Kate Hudson, Chair of the Campaign for Nuclear Disarmament said,
“Rather than disarming under its commitment to the nuclear Non-Proliferation Treaty, the UK is maintaining its nuclear arsenal and threatening non nuclear states with its use. If we are to stop the proliferation of nuclear weapons and guarantee that there will never be another Hiroshima or Nagasaki we must scrap Trident and say No New Nukes.

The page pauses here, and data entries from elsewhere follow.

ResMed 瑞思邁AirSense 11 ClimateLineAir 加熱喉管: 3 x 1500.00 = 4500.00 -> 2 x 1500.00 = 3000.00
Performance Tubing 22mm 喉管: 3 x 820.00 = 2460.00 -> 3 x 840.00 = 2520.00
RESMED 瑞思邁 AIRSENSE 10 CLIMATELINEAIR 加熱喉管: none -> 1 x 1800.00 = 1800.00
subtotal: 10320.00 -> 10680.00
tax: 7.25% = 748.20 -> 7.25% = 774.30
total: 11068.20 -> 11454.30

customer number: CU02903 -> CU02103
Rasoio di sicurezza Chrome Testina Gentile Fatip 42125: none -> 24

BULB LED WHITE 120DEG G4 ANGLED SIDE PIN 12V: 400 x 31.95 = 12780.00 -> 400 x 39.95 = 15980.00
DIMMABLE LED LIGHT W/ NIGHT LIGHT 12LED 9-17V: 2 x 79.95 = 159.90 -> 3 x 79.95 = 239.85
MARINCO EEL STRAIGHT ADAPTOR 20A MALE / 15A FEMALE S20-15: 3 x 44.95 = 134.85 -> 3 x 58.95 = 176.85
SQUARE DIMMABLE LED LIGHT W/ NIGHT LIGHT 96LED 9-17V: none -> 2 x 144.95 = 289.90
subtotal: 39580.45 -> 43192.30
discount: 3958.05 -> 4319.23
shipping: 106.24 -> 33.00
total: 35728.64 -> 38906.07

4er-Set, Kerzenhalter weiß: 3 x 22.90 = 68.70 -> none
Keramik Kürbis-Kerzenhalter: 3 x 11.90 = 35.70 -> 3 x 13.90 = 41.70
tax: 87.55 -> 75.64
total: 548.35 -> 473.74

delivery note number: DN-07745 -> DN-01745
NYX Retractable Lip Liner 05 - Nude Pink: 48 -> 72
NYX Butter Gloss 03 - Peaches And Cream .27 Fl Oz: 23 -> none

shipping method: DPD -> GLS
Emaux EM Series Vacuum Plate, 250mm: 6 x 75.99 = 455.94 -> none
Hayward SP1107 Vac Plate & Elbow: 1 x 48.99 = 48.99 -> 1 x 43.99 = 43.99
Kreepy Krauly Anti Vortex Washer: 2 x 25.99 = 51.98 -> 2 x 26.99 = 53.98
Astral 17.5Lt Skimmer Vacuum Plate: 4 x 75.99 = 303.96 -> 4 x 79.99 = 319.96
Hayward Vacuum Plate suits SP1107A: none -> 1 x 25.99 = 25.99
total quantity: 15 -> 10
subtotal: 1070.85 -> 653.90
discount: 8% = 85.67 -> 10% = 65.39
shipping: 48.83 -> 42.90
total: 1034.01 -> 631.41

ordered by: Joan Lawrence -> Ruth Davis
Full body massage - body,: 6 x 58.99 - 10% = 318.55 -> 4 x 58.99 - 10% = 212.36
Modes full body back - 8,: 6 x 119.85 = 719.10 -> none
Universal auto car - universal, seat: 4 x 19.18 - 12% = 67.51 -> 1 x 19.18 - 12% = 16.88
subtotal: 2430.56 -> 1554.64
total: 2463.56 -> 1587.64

The UK is looking to develop new ‘usable’ nuclear weapons and to replace the UK’s nuclear weapons system Trident when its current service life runs out. Central to this hypocrisy is the Mutual Defence Agreement which is key to UK nuclear subservience to the US, and without it, it is extremely unlikely that the UK could remain a nuclear weapons states.
Fifty-nine years since the horror of the atomic bomb was first unleashed the UK government must actively abide by its Non Proliferation Treaty obligations and say Never Again. ”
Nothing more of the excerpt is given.